В каждую сессию парня пытались отчислить, заведующие почти всех кафедр клятвенно заверяли: «Уважаемый, наш экзамен ты не сдашь». Но гомункул мог неделями преследовать преподавателей, выпрашивать зачеты, разрешения на пересдачу экзаменов. Помню, как одну тетеньку-доцента выворачивало наизнанку, когда он, начиная что-то говорить, путал ударения, постоянно повторяя слова «цЕпочка» и «мокротА». В итоге большинство сдавалось, пусть на пути к диплому его останавливают другие. В особенно трудных случаях из деревни с Полтавщины приезжала мама. Здоровенная такая хохлуха, в цветастом платке, с огромными корзинам в руках. Она заваливалась в деканат, а при приближении декана падала на пол, хватая его за ноги с криком: «Отец родной, не губи! Не гони моего сиротинушку, один он у меня, одна моя надежда!» По полу катились какие-то помидоры, яйца, огурцы и прочий продукт ее подсобного хозяйства. Крик переходил в визг на грани максимальной частоты восприятия человеческого уха, а по мощности далеко превосходил болевой порог. Представить подобный звук может только человек, знакомый с национальными украинскими воплями. В результате декан сдавался. Приказ об отчислении в очередной раз прятался подальше, выдавался очередной допуск к экзаменам, проводились беседы с особенно принципиальными заведующими кафедрами. Декан был мудрым человеком, понимал, что нервы дороже, пусть числится, работать врачом он все равно не сможет. Была еще надежда на военно-морскую кафедру, надежда, что суровые морские офицеры выдержат натиск мамаши. Но не выдержал и наш клуб веселых капитанов второго ранга, и гомункул с очередной попытки получил зачет по курсу с загадочным названием ОТМС. Кстати, долго оставалось загадкой само значение слова ОТМС. Что-то подсказывало, что это скорее всего аббревиатура, но ее расшифровка оставалась тайной. По логике, буквы М и С обозначали медицинскую службу, но что значили О и Т? Явно не оперный театр.

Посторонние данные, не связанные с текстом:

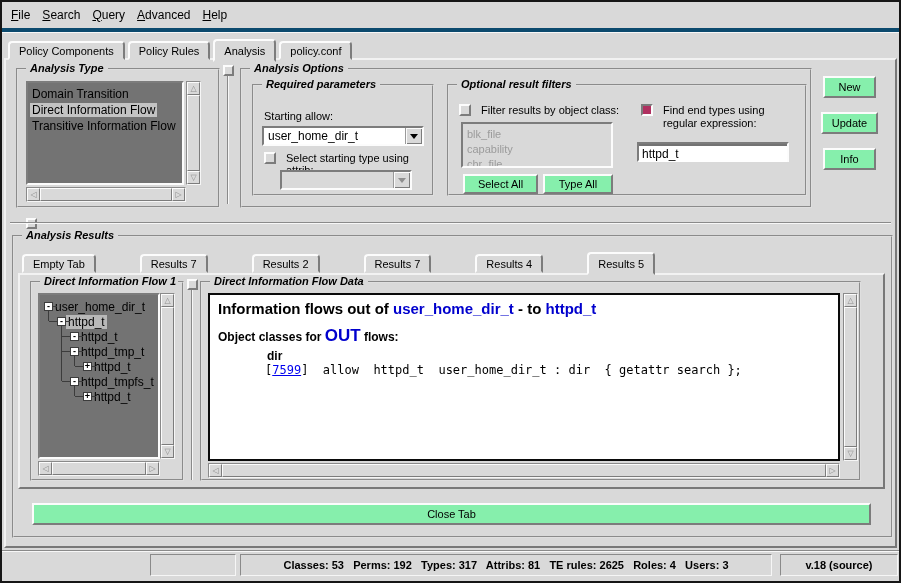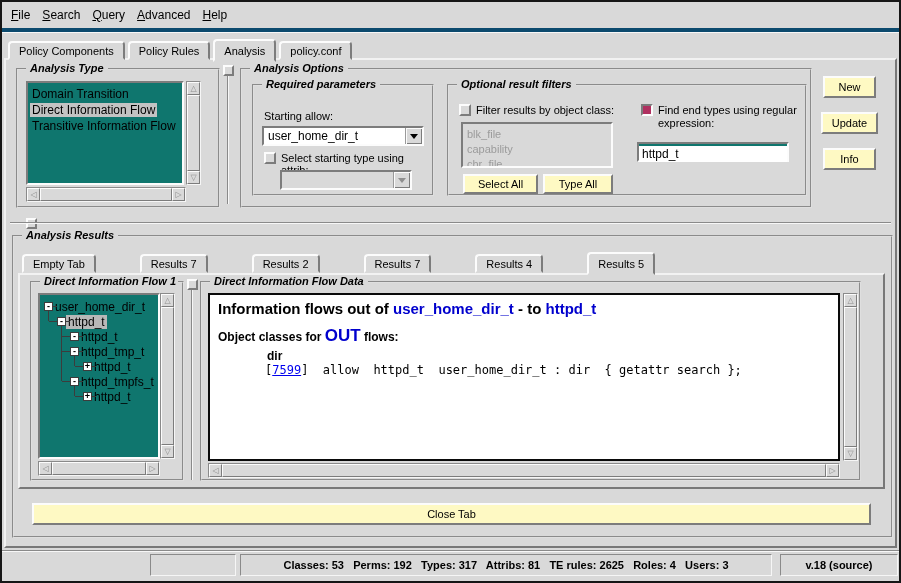"Domain Transition" .white { background: #0f766e -> #737373 }
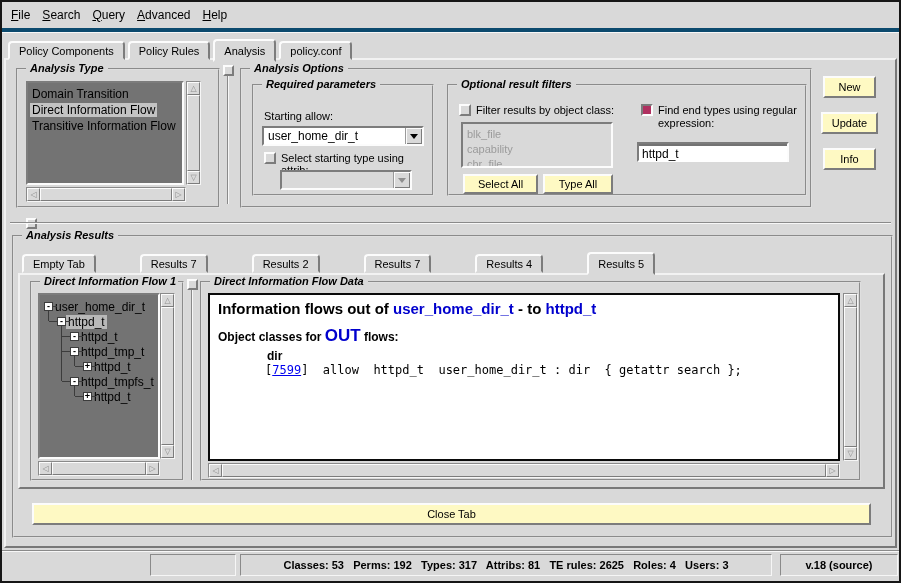"New" .btn { background: #fef9c3 -> #86efac }
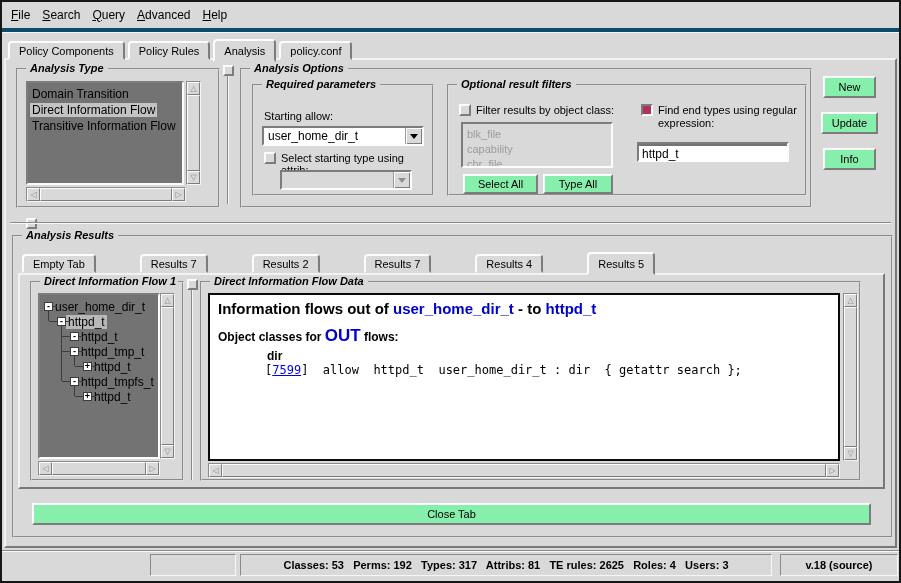"Filter results by object class:" .cbrow { gap: 5px -> 10px }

Когда нашему курсу пришло время сдавать госэкзамены, наш гомункул еще сдавал зачеты за четвертый курс. Во второй половине восьмидесятых, на закате советской власти еще сохранялось такое понятие, как распределение, но уже считалось хорошим тоном поиграть в демократию и задать выпускнику вопрос: «А где бы вы хотели работать?» И сделать вид, что к его просьбе прислушались. На самом деле все было решено заранее, и комиссия из представителей различных управлений Минздрава собиралась чисто для проформы. В ответ на заданный вопрос, кем бы вы хотели стать, комиссия услышала: «А я бы хотел стать акушером-гинекологом». Пауза. Попасть на гинекологический поток было мечтой половины курса, а на него брали всего 30 человек из шестисот. И никакие связи, знакомства, деньги, заслуги перед комсомолом и компетентными органами не могли дать гарантии, что ты на него попадешь. Наконец кто-то решился прервать повисшую в зале тишину:

— Молодой человек, но вы же терапевт.

— Ну тогда хирургом…

Неожиданно из глубины зала вылезла какая-то тетка из курортного управления:

— Он мне подходит, мне такие люди нужны.

И парень, закончив институт терапевтом, отправляется в интернатуру по гинекологии. А после интернатуры едет работать в город Порхов. Не знаю, наверное там есть какой-то санаторий, где в штате числится акушер-гинеколог. В итоге через две недели врачебной практики местные ребята навешивают ему жесточайших звездюлей и, по слухам, разносят всю его комнату в общежитии, расхерачив окна и двери. И наш парубок, в чем был, едва ли не в одних домашних тапочках, оставив там даже документы, бежит в Питер. На этом его врачебная деятельность заканчивается, как всем нам тогда казалось — навсегда. Какое-то время он попадался на глаза, в основном в центре города. Выглядел как типичный БОМЖ, ходил зимой в сандалиях без носков и в солдатской шинели, по слухам, чем-то торговывал на рынке. Где жил, на что, было не известно. В контакт с ним я старался не вступать, заметив, чаще всего в районе Апрашки, обходил стороной. Жив он или сгинул где-то в питерских подвалах, никто из однокурсников не знал.